Saturday, December 17, 2005

 

blab

Went out to dinner and to the movies with my roommate tonight. On the way into the theater, I was, as is frequently my habit, obsessing about a comment the boy made to me. This time, it was in regards to the punch I got from him last night. I had told him afterwards that I thought it was going to bruise, and since he was going away, that I would take a picture of it for him. And he, oh so charmingly, replied that he would prefer I not give him pictures of any of my body parts.
So, of course, I was ranting about why he feels the need to make comments like that, to discourage me from things I was never going to do anyway. Me being me, I was expressing this in a somewhat crude manner. Fortunately, I had just finished up my venting, when I looked up and saw one of his bandmates with his girlfriend.
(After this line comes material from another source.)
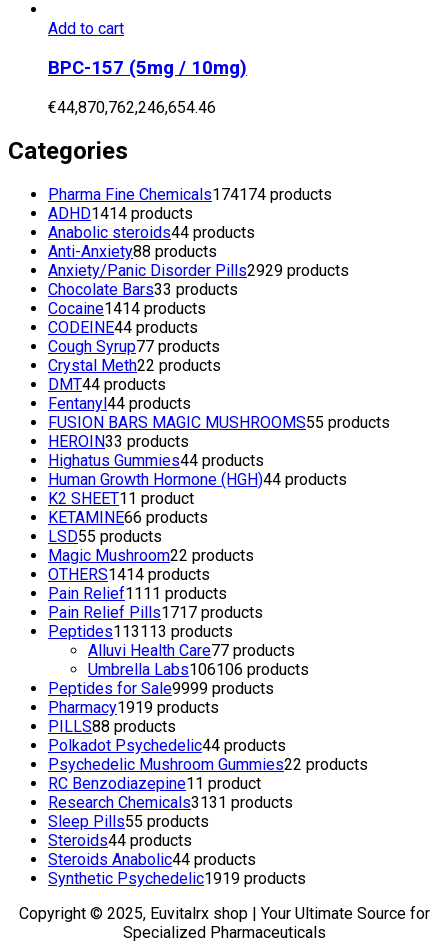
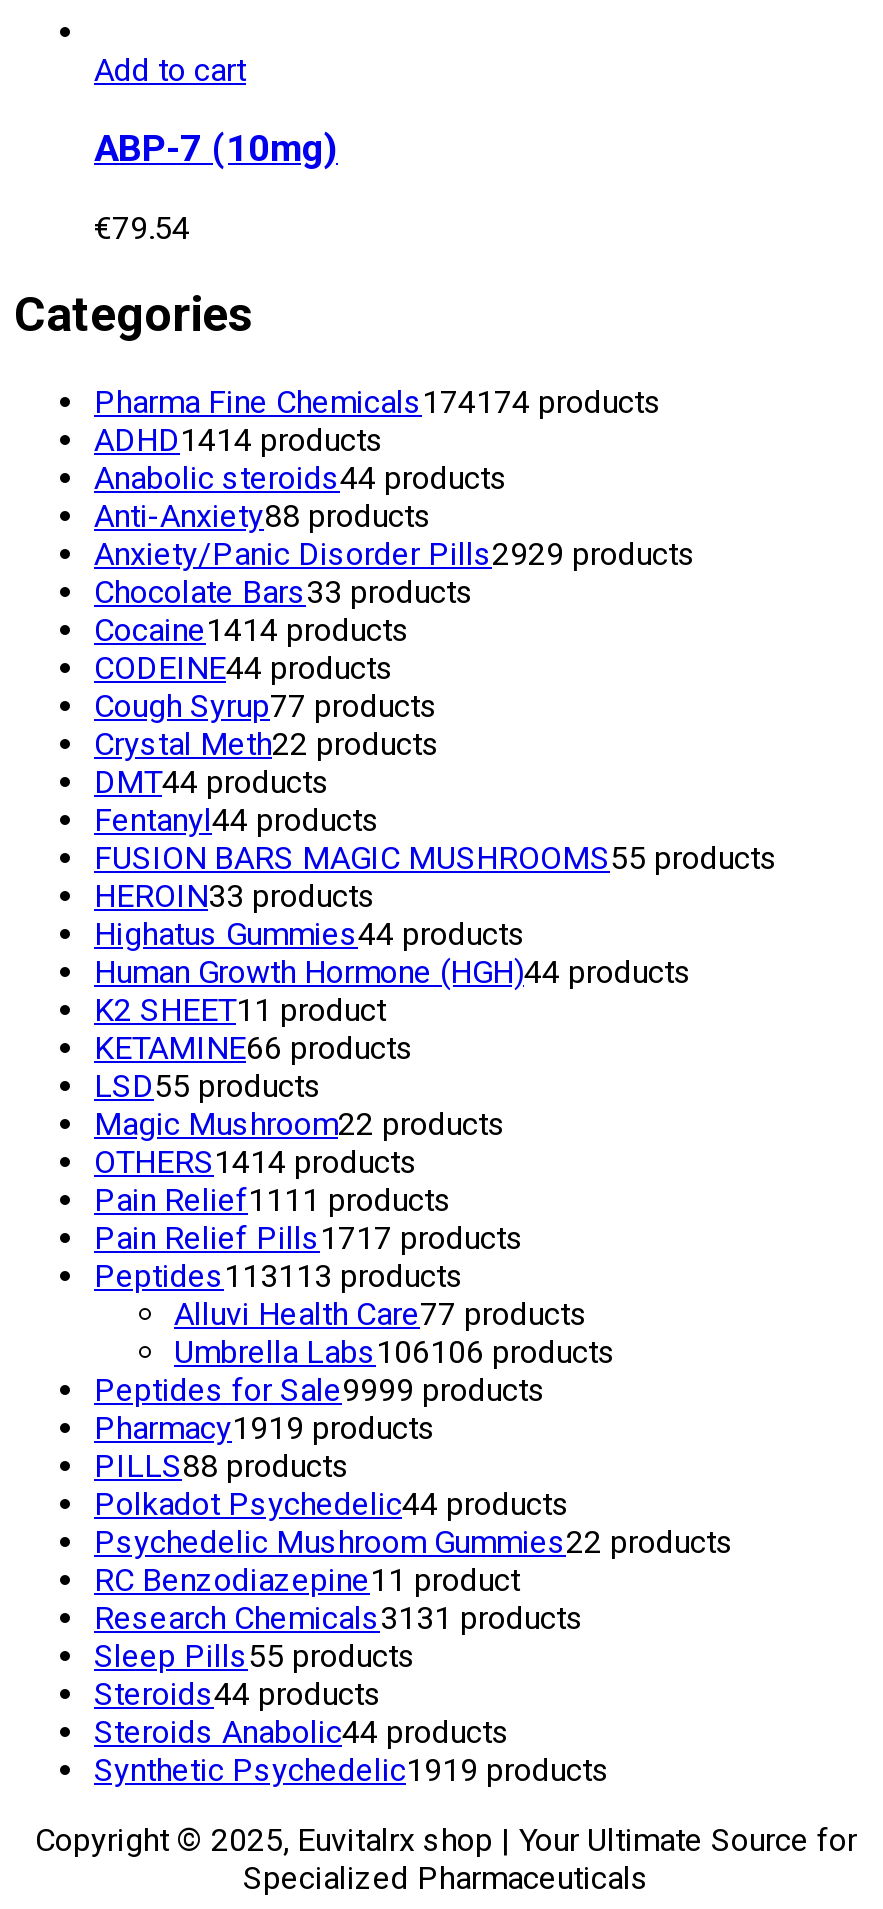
- BPC-157 (5mg / 10mg)
+ ABP-7 (10mg)

- €44,870,762,246,654.46
+ €79.54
Thank goodness I hadn't carried on any longer, or they certainly would have heard me. It was awkward enough to be ignored by them (when I have met them several times), but it would have been worse if they were listening to me while I was discussing the likelihood that I would ever photograph my boobies as a present for the boy.
I know I talk a lot. It's how I process things. Clearly, though, I need to be more careful about the talking I do in public. It is a major recipe for embarrassment.

Comments:
No one should be hitting you, especially someone whom you might love. Love might break your heart, but it should not leave physical brusies.